### TASK GOAL
Would you please copy the part of the material below that opens with the line containing "VOLI SVOJE NEPRIJATELJE: 15" and closes with the line containing "total: 9705.00 -> 9535.42"? Copy it exactly, and only it.

### INPUT RECORDS

^^^^^^^^^^^^^^^^

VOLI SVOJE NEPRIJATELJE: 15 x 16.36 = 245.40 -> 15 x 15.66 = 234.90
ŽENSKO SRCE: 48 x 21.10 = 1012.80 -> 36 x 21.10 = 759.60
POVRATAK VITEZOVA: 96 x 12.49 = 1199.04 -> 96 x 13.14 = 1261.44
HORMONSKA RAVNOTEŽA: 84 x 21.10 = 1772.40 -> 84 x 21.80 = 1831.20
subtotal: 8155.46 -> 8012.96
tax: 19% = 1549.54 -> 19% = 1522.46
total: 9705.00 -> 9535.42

^^^^^^^^^^^^^^^^

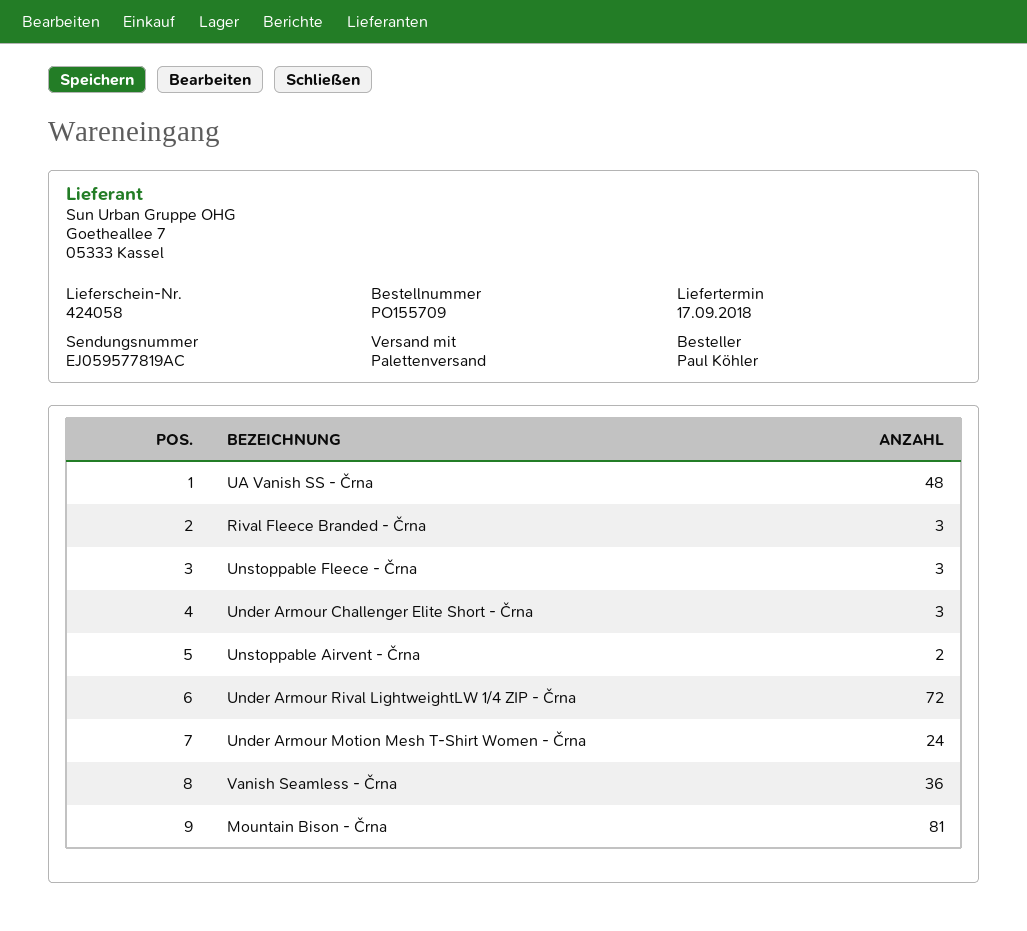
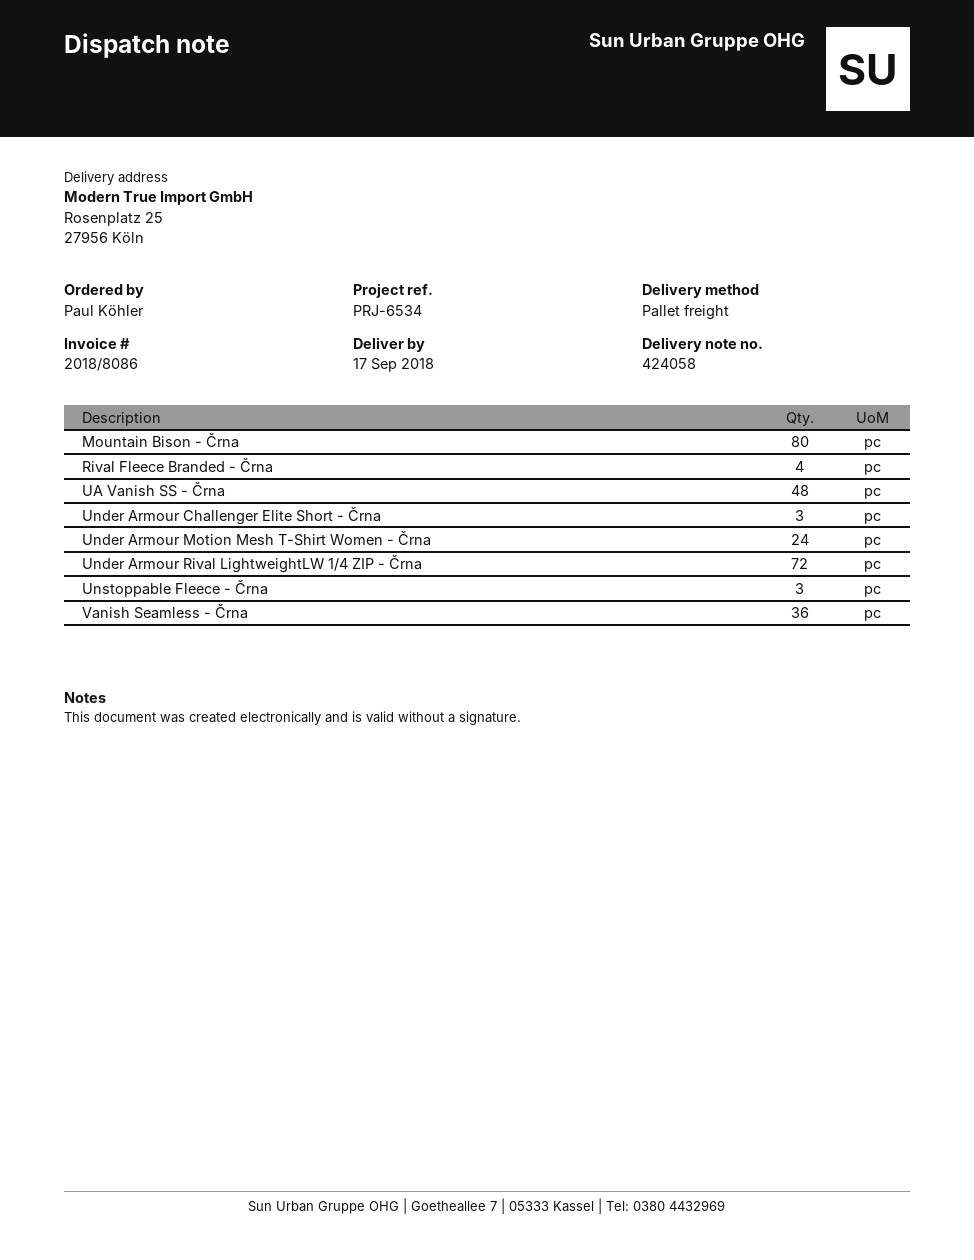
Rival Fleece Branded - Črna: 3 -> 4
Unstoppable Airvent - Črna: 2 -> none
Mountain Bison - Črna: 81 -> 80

^^^^^^^^^^^^^^^^

### OUTPUT
VOLI SVOJE NEPRIJATELJE: 15 x 16.36 = 245.40 -> 15 x 15.66 = 234.90
ŽENSKO SRCE: 48 x 21.10 = 1012.80 -> 36 x 21.10 = 759.60
POVRATAK VITEZOVA: 96 x 12.49 = 1199.04 -> 96 x 13.14 = 1261.44
HORMONSKA RAVNOTEŽA: 84 x 21.10 = 1772.40 -> 84 x 21.80 = 1831.20
subtotal: 8155.46 -> 8012.96
tax: 19% = 1549.54 -> 19% = 1522.46
total: 9705.00 -> 9535.42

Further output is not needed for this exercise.